→ **SUPPLIED MATERIAL**:
--------------------------------------------------
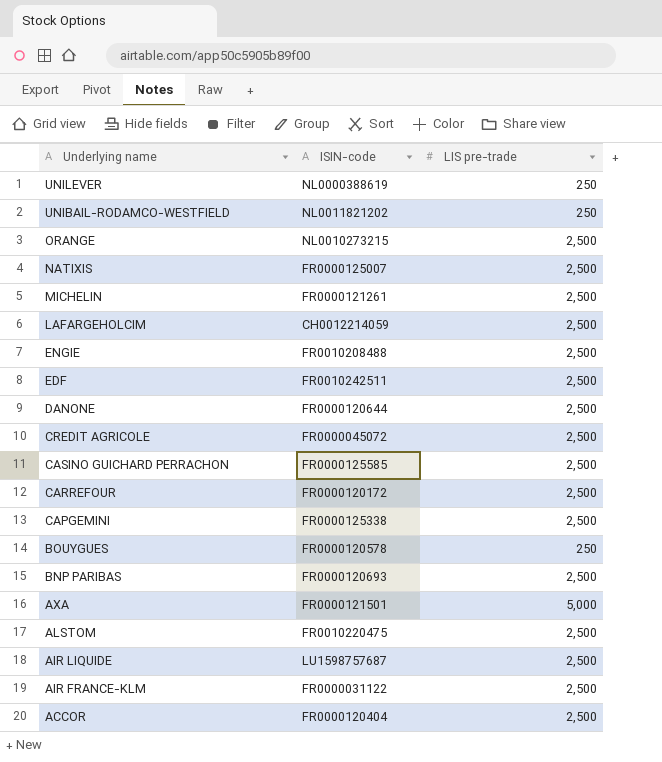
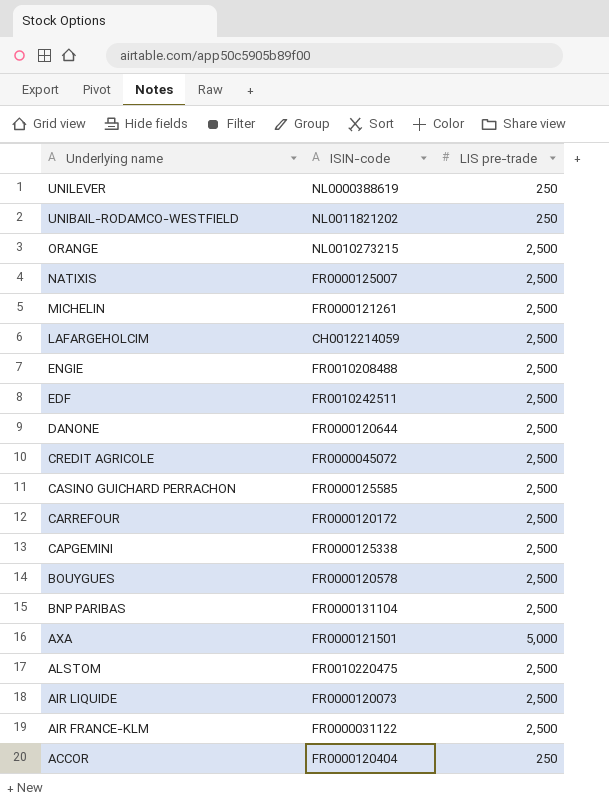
BOUYGUES | LIS pre-trade: 250 -> 2,500
BNP PARIBAS | ISIN-code: FR0000120693 -> FR0000131104
AIR LIQUIDE | ISIN-code: LU1598757687 -> FR0000120073
ACCOR | LIS pre-trade: 2,500 -> 250

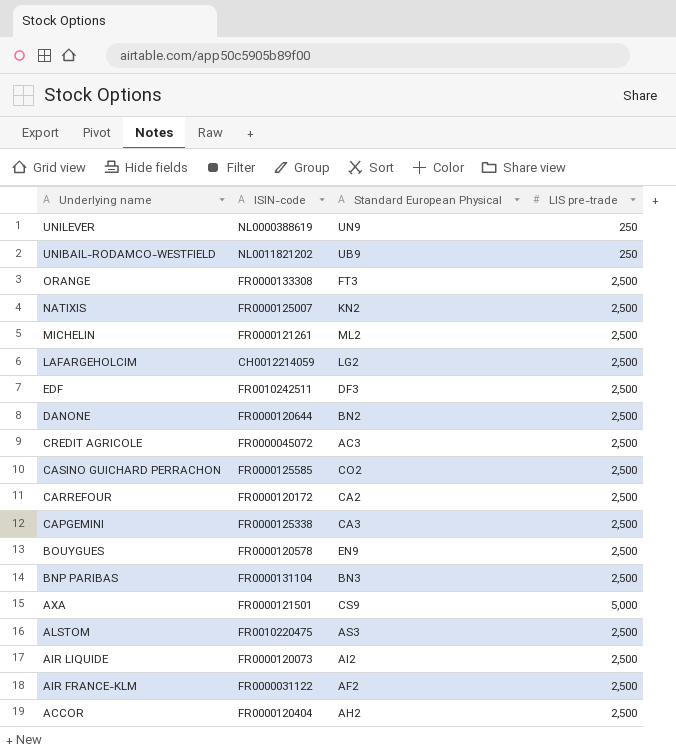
column Standard European Physical | position: none -> 3
row ENGIE: FR0010208488 | 2,500 -> none
ORANGE | ISIN-code: NL0010273215 -> FR0000133308
ACCOR | LIS pre-trade: 250 -> 2,500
--------------------------------------------------
→ **WORK INSTRUCTIONS**:
From the line containing "BNP PARIBAS |" to the last line of the records, inclusive, output the lines exactly as written and nothing else; leave out the pictures.

→ **ANSWER SECTION**:
BNP PARIBAS | ISIN-code: FR0000120693 -> FR0000131104
AIR LIQUIDE | ISIN-code: LU1598757687 -> FR0000120073
ACCOR | LIS pre-trade: 2,500 -> 250

column Standard European Physical | position: none -> 3
row ENGIE: FR0010208488 | 2,500 -> none
ORANGE | ISIN-code: NL0010273215 -> FR0000133308
ACCOR | LIS pre-trade: 250 -> 2,500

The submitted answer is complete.